What to do: Could you write out, word for word, each line from the one containing "Reeves’s Chief of" to the last line of the data below, both included and nothing more?

____ Data for analysis

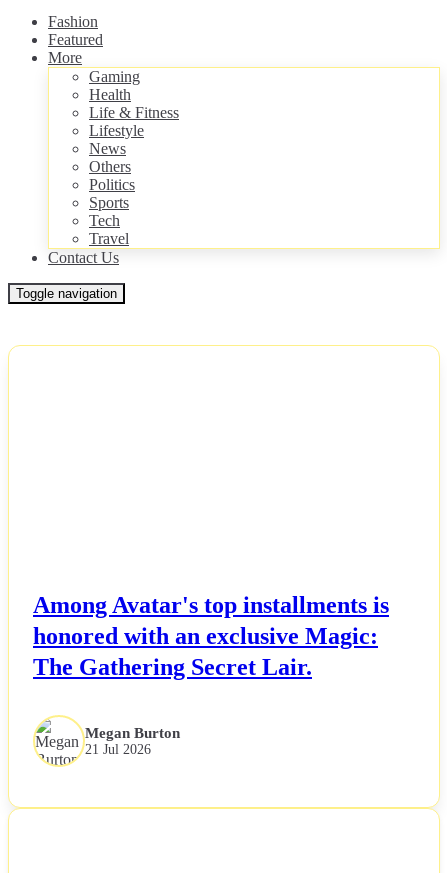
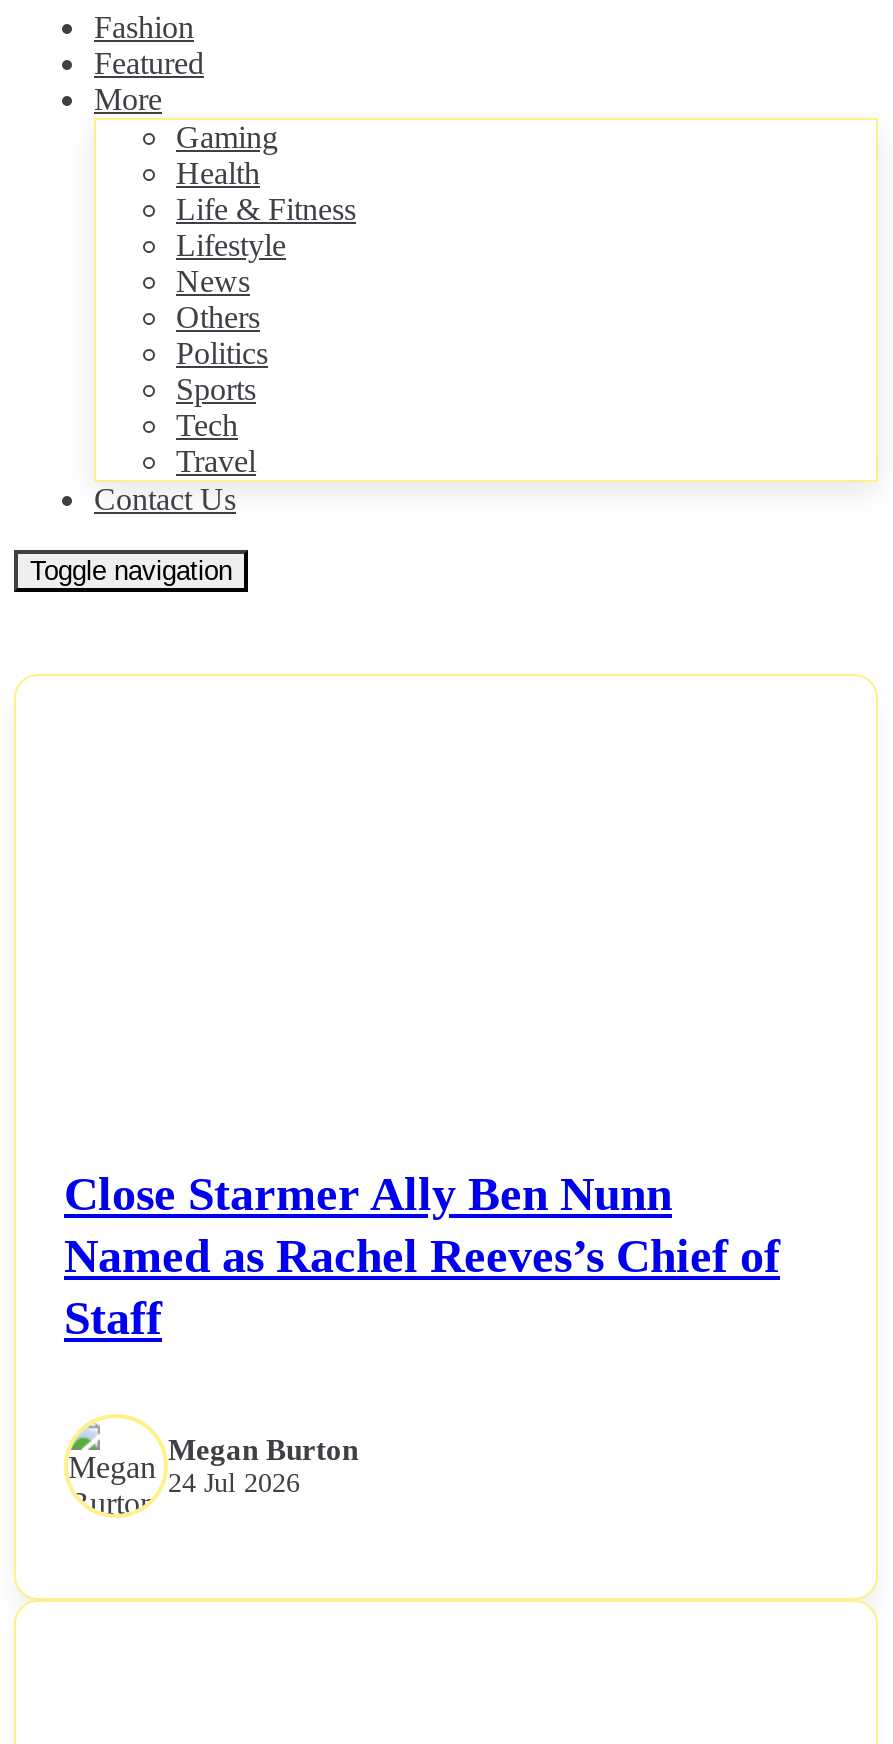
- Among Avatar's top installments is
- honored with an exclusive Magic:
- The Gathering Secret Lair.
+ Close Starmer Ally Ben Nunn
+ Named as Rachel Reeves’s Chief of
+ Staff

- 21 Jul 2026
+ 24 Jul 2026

________

Completed task:
+ Named as Rachel Reeves’s Chief of
+ Staff

- 21 Jul 2026
+ 24 Jul 2026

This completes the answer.